Я, товарищи, совсем не сторонник этого учения. Но все же лучше гуссерлианскими способами спасти специфику технического произведения, чем растворить его в плоском утилитаризме или в пошлости провинциальных восторгов профана, повторяющего свои излияния в силу предрассудка и непродуманной традиции. Как хотите рассуждайте и какие угодно философские методы применяйте, но только в своих рассуждениях о технике не будьте могильщиками, гробовщиками, не нойте как старый больной зуб, не хнычьте как раскулаченные мещане, не нервничайте как беременные женщины. Жизнь сурова, а искусство - весело, сказал Шиллер. Я же скажу так: жизнь сурова, а техника - весела, игрива, музыкальна. В ней есть певучесть гения и легкая ажурная радость свободы.
Эх вы, беломорстроевские ударники!..
Тут Борис Николаевич кончил.
В его словах, несомненно, прозвучало что-то бодрое и радостное: и публика, явно ему сочувствовала, хотя и не все понимала из его рассуждений.
- Браво, браво, Борис Николаевич, - воскликнул я, захлопавши в ладоши.
- Это - правильно! - снисходительно заметила Елена Михайловна. - Я тоже так думаю.
- Здорово, здорово! - присоединились и многие из ранее неверивших.
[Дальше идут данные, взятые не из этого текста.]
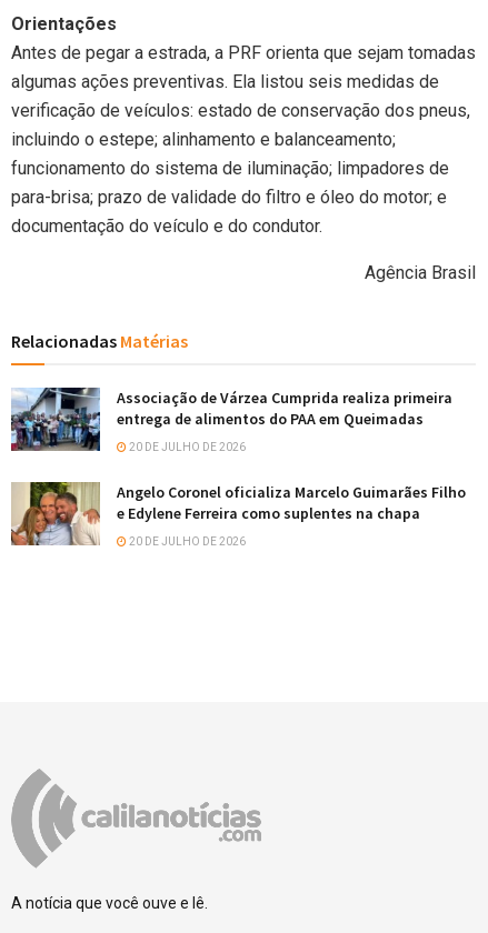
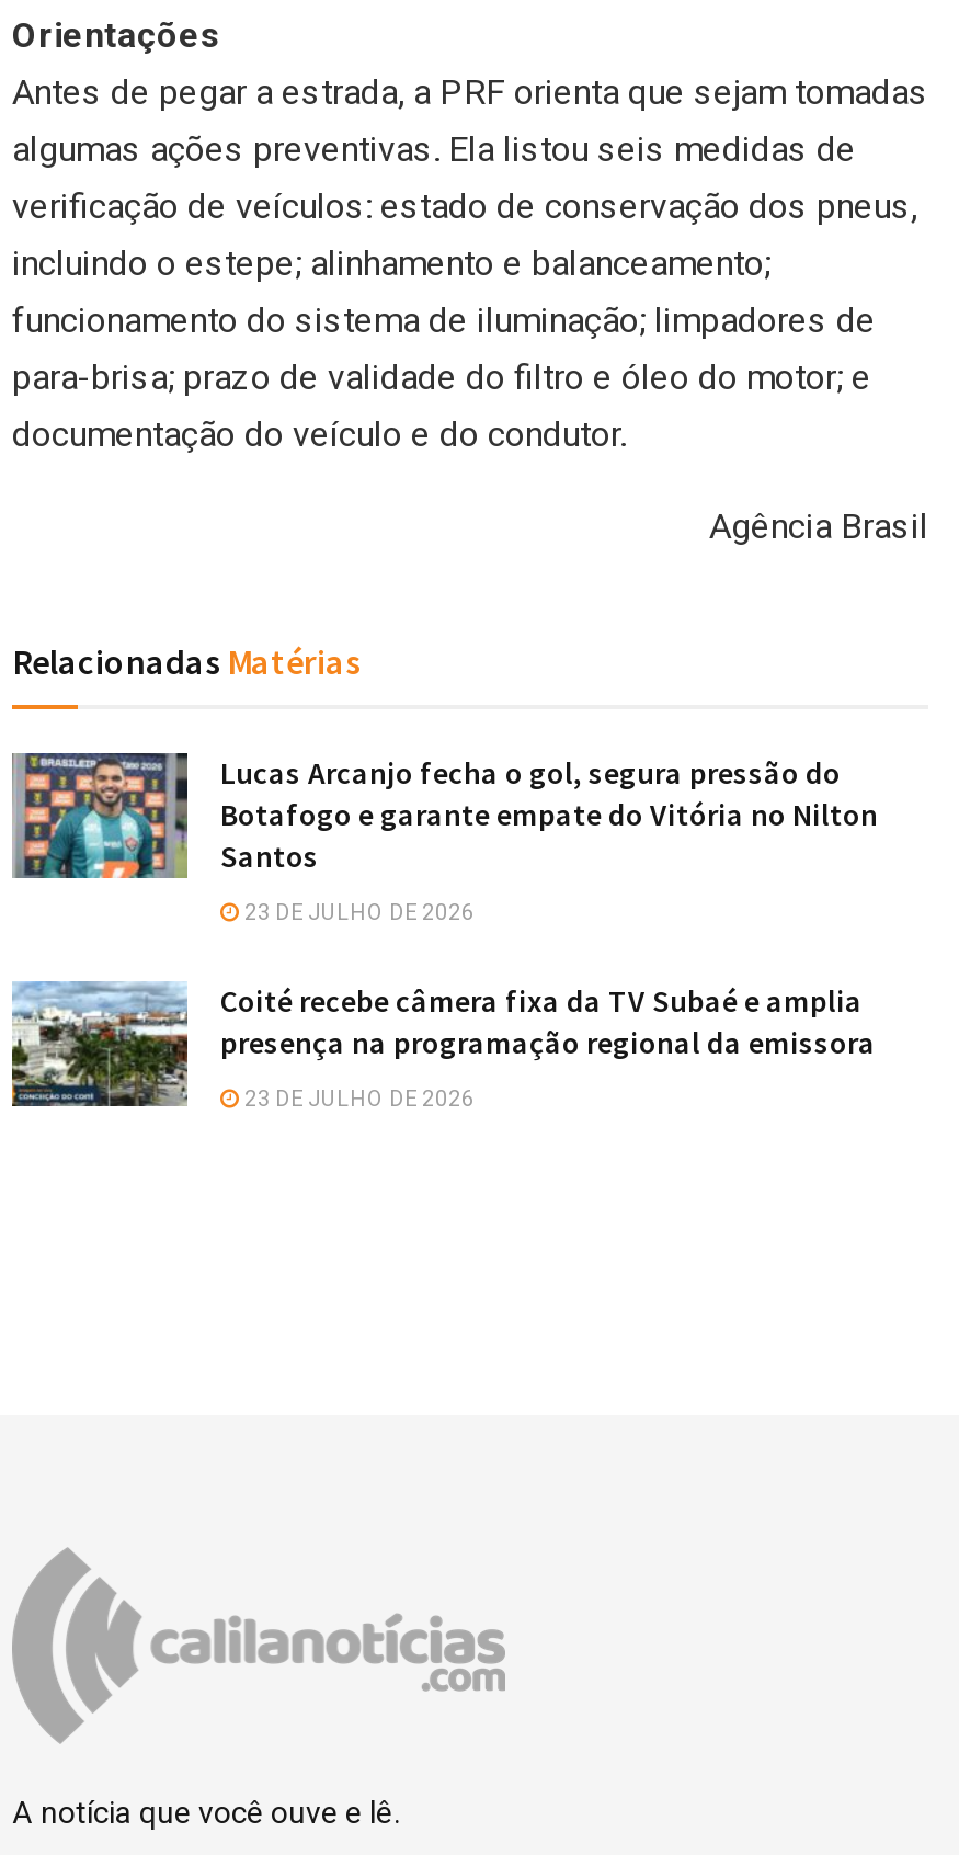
[10,387,452,452] [image] | Associação de Várzea Cumprida realiza primeira | entrega de alimentos do PAA em Queimadas -> [10,751,878,880] [image] | Lucas Arcanjo fecha o gol, segura pressão do | Botafogo e garante empate do Vitória no Nilton | Santos
[127,441,246,453] 20 DE JULHO DE 2026 -> [240,900,475,924] 23 DE JULHO DE 2026
[11,481,466,546] [image] | Angelo Coronel oficializa Marcelo Guimarães Filho | e Edylene Ferreira como suplentes na chapa -> [10,979,876,1108] [image] | Coité recebe câmera fixa da TV Subaé e amplia | presença na programação regional da emissora
[127,535,246,547] 20 DE JULHO DE 2026 -> [240,1086,475,1110] 23 DE JULHO DE 2026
- Действительно, почему это мы все угробливаем, к чему бы ни прикоснулись? - опять заговорил я. - Ведь вот, Сергей Петрович, который проповедовал безответственность человека в техническом прогрессе, он, небось, и не думает, что его учение - гроб, а сам он своим фатализмом прямо укладывает, запарывает всех нас...
- Порка, порка!- заметила опять Елена Михайловна. - Все время тут запарывают или прямо душат. А разве елисеевское мракобесие не душит, не угробливает всех нас?..
- Да, - со вздохом продолжал я. - У Бориса Николаевича что-то есть...
Тут, однако, к моему удивлению стал возражать сам Борис Николаевич:
- Но вы, Николай Владимирович, о чем хлопочете? Ведь вы сами - первый гробовщик!
- Я - гробовщик?
- Ну, конечно, да! Когда вы начинаете доказывать, что советская система есть историческая и диалектическая необходимость, - ей-богу, помирать хочется.
- А разве это не есть необходимость?
- Да оно-то так, необходимость. Но вы-то все хотите угробить.
- Что же, все-то?
- Да хоть ту же вашу советскую власть.
- Разве диалектически вывесть значит угробить?
- Пока это, вот что, любезный Николай Владимирович. Легкости нет, человечности нет.